Abstract

INTRODUCTION: The patellofemoral joint (PFJ) is a complex joint structure with high functional and biomechanical requirements. The magnetic resonance imaging (MRI) is an effective tool for definition and characterization of knee pathology as it can accurately detect, localize, and characterize various pathologies of the knee joint. OBJECTIVES: (1) Evaluate MR images to identify different pathologies that are seen in the extensor compartment of the knee joint. (2) Quantitative assessment of patellofemoral measurements to determine predisposing risk factors that contribute to patellofemoral joint instability. METHODOLOGY: A cross-sectional study was conducted from January 2017 to December 2017 with a sample size of 30 in the Department of Radiodiagnosis at The KLE's Dr. Prabhakar Kore Hospital and MRC, Belagavi. The data were collected using a pretested semi-structured questionnaire.

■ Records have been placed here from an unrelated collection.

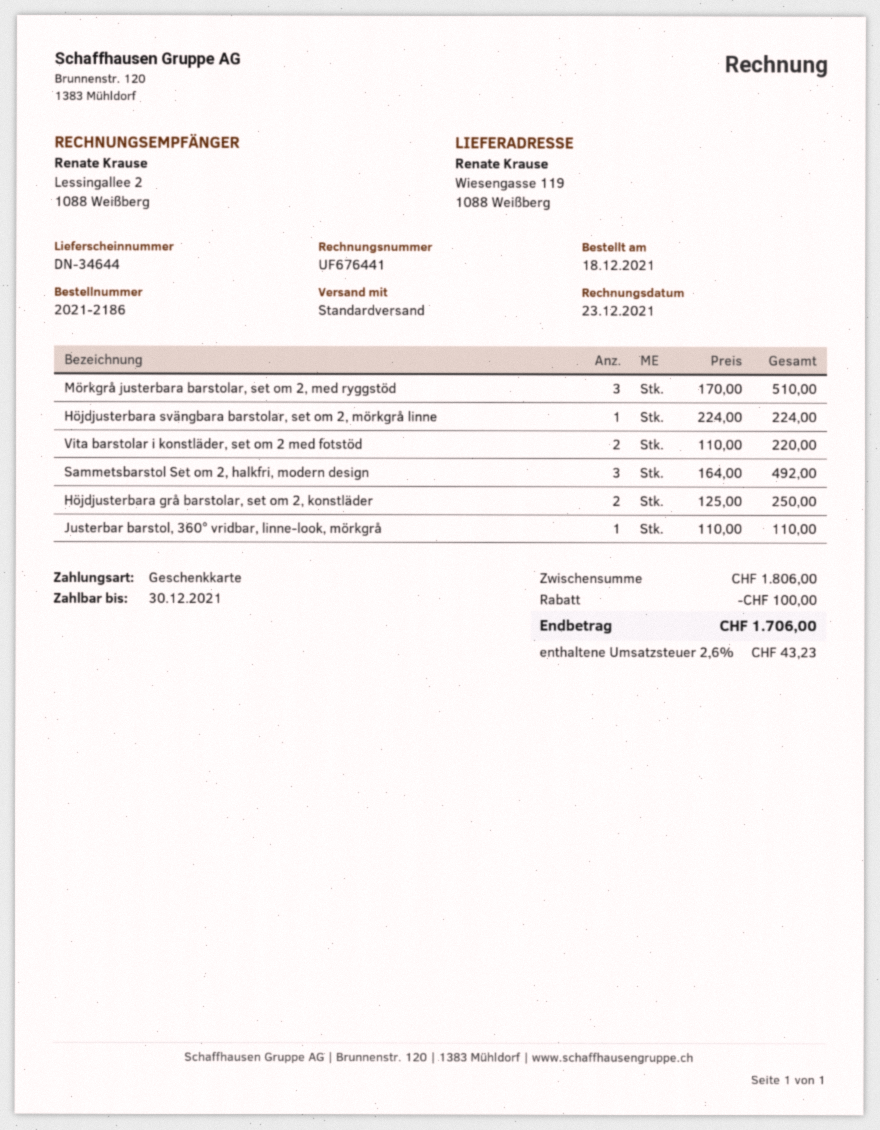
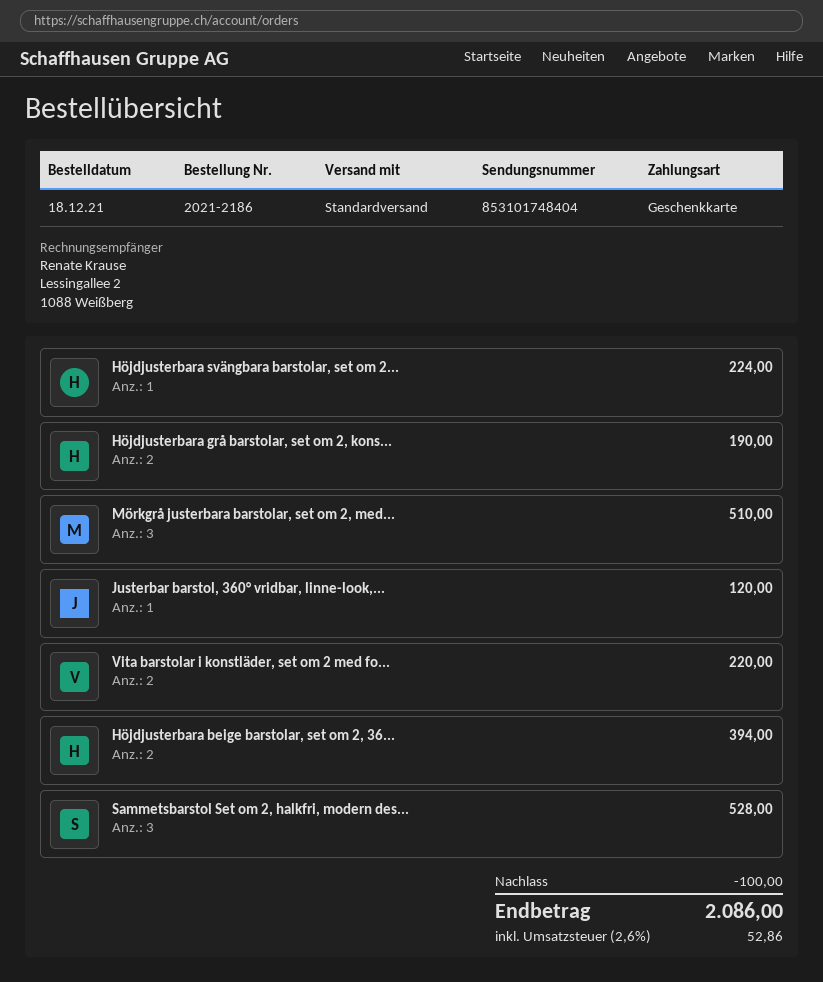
Sammetsbarstol Set om 2, halkfri, modern design: 3 for 492.00 -> 3 for 528.00
Höjdjusterbara grå barstolar, set om 2, konstläder: 2 for 250.00 -> 2 for 190.00
Justerbar barstol, 360° vridbar, linne-look, mörkgrå: 1 for 110.00 -> 1 for 120.00
Höjdjusterbara beige barstolar, set om 2, 36...: none -> 2 for 394.00
tax: 2.6% = 43.23 -> 2.6% = 52.86
total: 1706.00 -> 2086.00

The pro forma included sociodemographic profile of the study subjects, clinical presentation MRI to identify different pathologies that are seen in extensor compartment of the knee joint and quantitative assessment of patellofemoral measurements to determine predisposing risk factors that contribute to patellofemoral joint instability. RESULTS: Among the study population majority of people had normal synovium, laterally subluxated/dislocated patella. Among the study population, the majority had normal lateral trochlear inclination angle, normal trochlear facet asymmetry, normal trochlear depth, normal sulcus angle, and trochlear dysplasia. Twenty-four (80%) people had normal Insall–Salvati index, 27 (90%) people had normal lateral patella femoral angle, 25 (83.30%) people had normal lateralization of the patella, 28 (93.30%) people had normal tibial tubercle to trochlear groove distance, majority, i.e., 11 (36.70%) had Hoffa's fat pad edema followed by chondromalacia patella, trochlear dysplasia, medial patellofemoral ligament tear, patella alta, synovial plicae, subluxated/dislocated patella, transient dislocated patella, Osgood–Schlatter disease, and patellar tendonitis. CONCLUSION: MRI has also been useful in identifying extensor compartment pathologies that lead to anterior knee pain.